Former First Lady Rosalynn Carter, a long-standing advocate for mental health, caregiving, and women’s rights, died at her home in Plains, Ga., on Sunday at the age of 96. She had recently entered hospice care, a fact announced just this past Friday by The Carter Center.
In a press release issued by The Carter Center announcing her death, former President Jimmy Carter, the 39th President of the United States and 2002 Nobel Peace Prize recipient, reflected fondly on his wife’s life and their time together.
“Rosalynn was my partner in everything,” he said. “Her wisdom and support were my constant companions.”
In May, the Center revealed Carter’s battle with dementia, though it did not provide further details about her health. Her death comes after Jimmy Carter’s own transition to home hospice care in February following several hospital stays.
Their marriage of 77 years marked the Carters as one of the longest-married presidential couples. Carter is survived by her children — Jack, Chip, Jeff, and Amy — and 11 grandchildren and 14 great-grandchildren, the Center’s statement notes. The family had previously mourned the loss of a grandson in 2015.
Remembering his mother, Chip Carter said, “My mother was more than a loving mother and First Lady. Her dedication to mental health and caregiving has left a profound impact on society.”
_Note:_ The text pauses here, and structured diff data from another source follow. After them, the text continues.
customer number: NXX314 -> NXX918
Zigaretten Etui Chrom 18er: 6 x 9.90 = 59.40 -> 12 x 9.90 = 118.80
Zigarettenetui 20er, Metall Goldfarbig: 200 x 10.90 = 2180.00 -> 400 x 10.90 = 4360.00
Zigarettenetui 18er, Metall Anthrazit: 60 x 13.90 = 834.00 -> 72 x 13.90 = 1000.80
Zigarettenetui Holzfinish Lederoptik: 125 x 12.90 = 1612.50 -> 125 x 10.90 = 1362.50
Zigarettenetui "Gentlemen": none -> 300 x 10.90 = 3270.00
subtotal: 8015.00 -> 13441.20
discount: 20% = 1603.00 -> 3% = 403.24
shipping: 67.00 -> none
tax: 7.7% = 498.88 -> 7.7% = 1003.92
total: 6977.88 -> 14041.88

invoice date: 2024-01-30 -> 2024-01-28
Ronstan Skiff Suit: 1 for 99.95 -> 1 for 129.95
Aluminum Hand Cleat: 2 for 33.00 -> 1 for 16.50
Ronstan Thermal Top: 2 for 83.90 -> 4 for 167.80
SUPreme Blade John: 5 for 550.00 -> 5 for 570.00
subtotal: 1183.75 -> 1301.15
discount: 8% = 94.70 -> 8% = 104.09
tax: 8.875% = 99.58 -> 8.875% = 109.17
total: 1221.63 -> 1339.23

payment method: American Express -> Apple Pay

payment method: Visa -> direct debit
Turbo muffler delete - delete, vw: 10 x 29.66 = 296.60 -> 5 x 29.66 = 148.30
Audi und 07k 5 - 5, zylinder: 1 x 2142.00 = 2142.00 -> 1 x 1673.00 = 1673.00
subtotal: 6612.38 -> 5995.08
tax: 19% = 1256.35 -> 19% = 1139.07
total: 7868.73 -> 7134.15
Carter will lie in repose at the Jimmy Carter Presidential Library in Museum in Atlanta, Georgia next Monday. Members of the public are invited to pay their respects there. There will be a tribute service at Glenn Memorial Church at Emory University featuring invited guests only on Tuesday.
On Wednesday, a funeral procession will begin at Maranatha Baptist Church in Plains. Carter will then be taken to the Carter family residence for a private burial, but members of the public are welcome to view the motorcade route from the church to downtown Plains.